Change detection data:
★ ★ ★ ★

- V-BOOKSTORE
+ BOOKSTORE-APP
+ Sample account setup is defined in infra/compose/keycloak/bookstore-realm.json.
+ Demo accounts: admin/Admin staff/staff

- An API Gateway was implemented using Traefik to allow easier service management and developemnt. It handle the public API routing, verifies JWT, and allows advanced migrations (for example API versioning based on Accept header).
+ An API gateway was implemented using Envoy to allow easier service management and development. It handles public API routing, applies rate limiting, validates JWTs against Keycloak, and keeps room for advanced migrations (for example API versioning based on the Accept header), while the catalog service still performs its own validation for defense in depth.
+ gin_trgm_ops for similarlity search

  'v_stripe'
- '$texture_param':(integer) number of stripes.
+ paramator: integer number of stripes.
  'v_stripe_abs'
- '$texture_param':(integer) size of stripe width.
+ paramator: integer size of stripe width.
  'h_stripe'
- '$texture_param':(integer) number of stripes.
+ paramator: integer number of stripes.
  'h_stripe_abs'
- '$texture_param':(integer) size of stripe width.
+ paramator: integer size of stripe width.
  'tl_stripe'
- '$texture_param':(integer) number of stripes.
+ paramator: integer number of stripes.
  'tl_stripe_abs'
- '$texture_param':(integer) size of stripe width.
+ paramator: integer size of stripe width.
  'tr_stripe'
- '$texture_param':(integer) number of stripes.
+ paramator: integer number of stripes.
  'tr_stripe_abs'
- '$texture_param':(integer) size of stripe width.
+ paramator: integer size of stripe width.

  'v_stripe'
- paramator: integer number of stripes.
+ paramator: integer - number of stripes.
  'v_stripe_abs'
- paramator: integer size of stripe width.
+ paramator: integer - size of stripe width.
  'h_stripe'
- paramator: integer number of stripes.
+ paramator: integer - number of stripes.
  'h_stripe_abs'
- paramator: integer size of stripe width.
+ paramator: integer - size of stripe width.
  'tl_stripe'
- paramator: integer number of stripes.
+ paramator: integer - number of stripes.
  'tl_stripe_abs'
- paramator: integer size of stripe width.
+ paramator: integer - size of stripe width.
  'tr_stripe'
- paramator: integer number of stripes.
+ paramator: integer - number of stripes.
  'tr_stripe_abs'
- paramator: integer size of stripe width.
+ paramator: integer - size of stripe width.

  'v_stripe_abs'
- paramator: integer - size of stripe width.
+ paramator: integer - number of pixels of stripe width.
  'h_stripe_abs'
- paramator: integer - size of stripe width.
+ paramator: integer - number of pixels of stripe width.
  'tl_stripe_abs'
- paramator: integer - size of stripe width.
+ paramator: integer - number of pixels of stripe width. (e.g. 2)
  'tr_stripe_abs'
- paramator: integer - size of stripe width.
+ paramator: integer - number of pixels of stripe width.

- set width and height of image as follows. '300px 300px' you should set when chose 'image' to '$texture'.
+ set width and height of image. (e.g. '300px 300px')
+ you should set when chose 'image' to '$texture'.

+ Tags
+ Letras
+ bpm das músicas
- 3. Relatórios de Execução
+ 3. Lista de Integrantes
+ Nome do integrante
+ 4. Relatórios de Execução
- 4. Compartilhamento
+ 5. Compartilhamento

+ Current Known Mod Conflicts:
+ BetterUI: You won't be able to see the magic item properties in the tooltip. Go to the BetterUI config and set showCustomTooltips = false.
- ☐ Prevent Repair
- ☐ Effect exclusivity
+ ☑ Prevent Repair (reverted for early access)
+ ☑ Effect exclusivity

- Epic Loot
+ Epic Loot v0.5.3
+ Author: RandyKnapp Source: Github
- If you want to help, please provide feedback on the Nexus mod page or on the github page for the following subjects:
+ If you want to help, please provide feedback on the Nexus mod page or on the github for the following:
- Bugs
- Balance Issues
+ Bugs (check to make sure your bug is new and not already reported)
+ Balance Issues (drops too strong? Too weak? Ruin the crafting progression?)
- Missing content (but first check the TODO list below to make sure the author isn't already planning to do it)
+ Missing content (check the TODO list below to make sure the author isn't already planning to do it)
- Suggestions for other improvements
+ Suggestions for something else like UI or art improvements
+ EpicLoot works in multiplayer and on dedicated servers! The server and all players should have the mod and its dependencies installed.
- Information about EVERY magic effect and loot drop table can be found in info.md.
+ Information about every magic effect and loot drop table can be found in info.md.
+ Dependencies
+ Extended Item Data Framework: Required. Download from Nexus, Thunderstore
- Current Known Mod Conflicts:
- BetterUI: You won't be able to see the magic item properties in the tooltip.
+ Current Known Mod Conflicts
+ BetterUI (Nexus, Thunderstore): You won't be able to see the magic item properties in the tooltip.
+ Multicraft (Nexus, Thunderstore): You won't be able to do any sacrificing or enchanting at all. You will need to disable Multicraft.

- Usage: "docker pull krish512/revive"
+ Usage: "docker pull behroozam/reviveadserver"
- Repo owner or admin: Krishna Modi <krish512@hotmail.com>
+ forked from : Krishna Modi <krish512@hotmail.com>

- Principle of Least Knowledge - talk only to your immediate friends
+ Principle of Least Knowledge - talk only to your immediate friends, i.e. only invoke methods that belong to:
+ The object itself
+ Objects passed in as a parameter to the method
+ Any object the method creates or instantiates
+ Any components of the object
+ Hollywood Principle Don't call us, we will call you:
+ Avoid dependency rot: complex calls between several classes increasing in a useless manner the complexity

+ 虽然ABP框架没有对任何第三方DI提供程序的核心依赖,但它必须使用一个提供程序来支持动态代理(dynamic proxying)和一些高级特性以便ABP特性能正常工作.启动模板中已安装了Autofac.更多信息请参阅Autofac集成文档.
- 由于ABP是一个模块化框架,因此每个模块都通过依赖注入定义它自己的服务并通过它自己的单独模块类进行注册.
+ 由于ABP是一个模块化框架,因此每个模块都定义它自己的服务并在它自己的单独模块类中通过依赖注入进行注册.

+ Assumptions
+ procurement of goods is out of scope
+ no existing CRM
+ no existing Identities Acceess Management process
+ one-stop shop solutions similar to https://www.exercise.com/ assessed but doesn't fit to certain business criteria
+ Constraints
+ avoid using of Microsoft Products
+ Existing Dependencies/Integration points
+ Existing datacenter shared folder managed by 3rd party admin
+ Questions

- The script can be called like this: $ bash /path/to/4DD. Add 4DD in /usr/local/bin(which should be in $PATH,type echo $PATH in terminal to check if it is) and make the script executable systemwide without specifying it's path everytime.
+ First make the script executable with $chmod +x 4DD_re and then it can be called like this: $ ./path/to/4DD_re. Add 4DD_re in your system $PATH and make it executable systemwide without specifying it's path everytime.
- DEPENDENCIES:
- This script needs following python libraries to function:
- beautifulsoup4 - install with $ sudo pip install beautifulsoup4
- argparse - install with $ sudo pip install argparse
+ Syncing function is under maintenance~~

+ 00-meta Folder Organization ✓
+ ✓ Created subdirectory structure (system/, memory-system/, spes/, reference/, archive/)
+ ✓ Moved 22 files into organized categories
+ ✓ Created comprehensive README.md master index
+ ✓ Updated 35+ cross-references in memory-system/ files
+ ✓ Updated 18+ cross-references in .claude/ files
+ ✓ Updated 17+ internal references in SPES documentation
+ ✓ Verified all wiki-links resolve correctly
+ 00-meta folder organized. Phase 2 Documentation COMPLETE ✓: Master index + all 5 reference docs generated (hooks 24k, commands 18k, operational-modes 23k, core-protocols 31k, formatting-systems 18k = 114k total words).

★ ★ ★ ★

PROBLEM DETAILS → Above are the entries; copy out every line among them that contains the word "info".

SOLUTION FOR THIS PROBLEM →
- Information about EVERY magic effect and loot drop table can be found in info.md.
+ Information about every magic effect and loot drop table can be found in info.md.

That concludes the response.